The rest of the process

Processing newly submitted template constructor strings as a whole follows this procedure (loosely outlined here; see template-model.js, or the whole Mad Libs repo, for more detail):

Check to ensure that square brackets are properly formatted. A left square bracket [ must always be followed by a right square bracket ], and no nesting is allowed.
Parse the string using the regex described here.
Loop through the array of results, making each parsed element an object with properties set according to its type:

Mutables:
{
    isStatic: false,
    label: 'The text of the mutable, with beginning and ending square brackets removed and the inner material trimmed',  // (if no inner material is supplied, defaults to 'word')
    mutableIndex: (integer)  // an index specifically for counting mutable words in the template
}

Static words:
{
    isStatic: true,
    word: 'staticWordText',
    staticIndex: (integer)  // an index specifically for counting static words in the template
}

Static punctuations:
{
    isStatic: true,
    word: 'sequence of punctuations, or a single space',  // User validation: If space-sequences are more than one space long, they are reduced down to a single space——THIS is why spaces are parsed out separately from other punctuation marks
    staticIndex: null  // Punctuations are omitted from static indexing, which is useful for making them always visible / never redacted
}


Generate a redaction_order array with the numbers 0, 1, 2, and 3 in a random order.
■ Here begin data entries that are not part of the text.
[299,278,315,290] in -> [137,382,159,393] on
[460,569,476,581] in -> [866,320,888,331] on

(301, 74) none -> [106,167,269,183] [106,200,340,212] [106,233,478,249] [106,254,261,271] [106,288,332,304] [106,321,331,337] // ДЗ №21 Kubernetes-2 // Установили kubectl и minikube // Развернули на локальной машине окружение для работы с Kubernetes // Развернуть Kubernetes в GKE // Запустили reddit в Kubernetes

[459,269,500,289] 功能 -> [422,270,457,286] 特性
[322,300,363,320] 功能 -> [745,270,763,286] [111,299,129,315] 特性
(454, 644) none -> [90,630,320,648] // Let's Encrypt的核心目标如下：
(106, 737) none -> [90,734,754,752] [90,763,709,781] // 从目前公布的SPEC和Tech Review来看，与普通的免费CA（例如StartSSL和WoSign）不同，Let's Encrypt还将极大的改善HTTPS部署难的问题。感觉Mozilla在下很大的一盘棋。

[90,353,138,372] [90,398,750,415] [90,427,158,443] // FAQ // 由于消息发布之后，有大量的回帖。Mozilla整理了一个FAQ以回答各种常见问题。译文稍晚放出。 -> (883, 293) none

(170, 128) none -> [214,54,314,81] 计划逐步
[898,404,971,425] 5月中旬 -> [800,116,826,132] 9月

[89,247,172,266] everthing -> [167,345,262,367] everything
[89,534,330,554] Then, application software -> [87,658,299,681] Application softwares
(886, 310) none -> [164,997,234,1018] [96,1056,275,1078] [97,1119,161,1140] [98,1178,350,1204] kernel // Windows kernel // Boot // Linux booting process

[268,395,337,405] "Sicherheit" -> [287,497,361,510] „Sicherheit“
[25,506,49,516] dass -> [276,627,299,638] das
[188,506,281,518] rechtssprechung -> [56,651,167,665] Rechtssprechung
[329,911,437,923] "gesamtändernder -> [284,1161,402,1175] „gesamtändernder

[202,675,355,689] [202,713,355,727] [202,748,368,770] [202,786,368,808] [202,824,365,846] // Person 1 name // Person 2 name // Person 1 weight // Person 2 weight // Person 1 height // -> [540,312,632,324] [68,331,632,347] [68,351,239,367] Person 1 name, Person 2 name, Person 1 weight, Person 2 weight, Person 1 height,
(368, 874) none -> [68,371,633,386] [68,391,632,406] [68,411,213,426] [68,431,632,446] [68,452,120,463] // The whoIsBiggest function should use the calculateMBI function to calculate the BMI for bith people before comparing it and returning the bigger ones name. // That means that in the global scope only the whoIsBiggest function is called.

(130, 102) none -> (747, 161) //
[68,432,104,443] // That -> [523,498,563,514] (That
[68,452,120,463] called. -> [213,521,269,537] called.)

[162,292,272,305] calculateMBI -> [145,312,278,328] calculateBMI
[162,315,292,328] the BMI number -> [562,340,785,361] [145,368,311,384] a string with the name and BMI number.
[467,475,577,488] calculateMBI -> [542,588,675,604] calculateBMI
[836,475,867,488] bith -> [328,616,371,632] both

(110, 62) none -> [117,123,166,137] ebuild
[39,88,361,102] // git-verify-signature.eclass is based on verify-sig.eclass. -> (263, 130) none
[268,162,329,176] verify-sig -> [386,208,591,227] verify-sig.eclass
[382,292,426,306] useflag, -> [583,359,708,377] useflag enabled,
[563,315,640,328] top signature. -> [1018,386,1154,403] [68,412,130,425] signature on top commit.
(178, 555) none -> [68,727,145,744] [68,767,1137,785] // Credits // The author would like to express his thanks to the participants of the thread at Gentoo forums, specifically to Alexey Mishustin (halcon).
For example, let's use [2, 0, 1, 3].
Templates begin with static words fully redacted, and there are four levels of progressive unredaction (controlled by an on-screen slider). Using the elements of our redaction_order array, the elementValue + 1th out of every four static words becomes visible. 
At Level 1: The first element is [2] → 2 + 1 = 3 → the 3rd out of every four static words becomes visible.
At Level 2: [2, 0] → the 3rd and 1st out of every four static words become visible.
At Level 3: [2, 0, 1] → the 3rd, 1st, and 2nd out of every four static words become visible.
At Level 4, we have no more redaction / complete visibility: [2, 0, 1, 3] → the 3rd, 1st, 2nd, and 4th out of every four static words—that is, all static words—become visible.
Store all this data in the database, making it available for future API calls and front-end rendering (via Handlebars / HTML / CSS / JS). The Template class includes a redactContent method that returns a given Template object with its content redacted to the selected level (0–4), in which the redaction_order array works in tandem with each word's type (mutable / static word / static punctuation) to redact the appropriate words.

Screenshots

The template maker


The submitted template, fully redacted


Manipulating the redaction slider

About me

I'm a professional musician and coder living in Brooklyn, NY. You can find me at noah35becker on GitHub, or contact me at noahbeckercoding@gmail.com.

  
## template-model.js

// IMPORTS
const {Model, DataTypes} = require('sequelize');
const sequelize = require('../config/connection');
const _ = require('lodash');

// GLOBAL VARIABLES
const MUTABLE_DEFAULT_LABEL = 'word';
const {REDACTION_LEVELS} = require('../utils/global-vars');  // Not including zero-redaction. `utils/global-vars.js` sets this value to 4.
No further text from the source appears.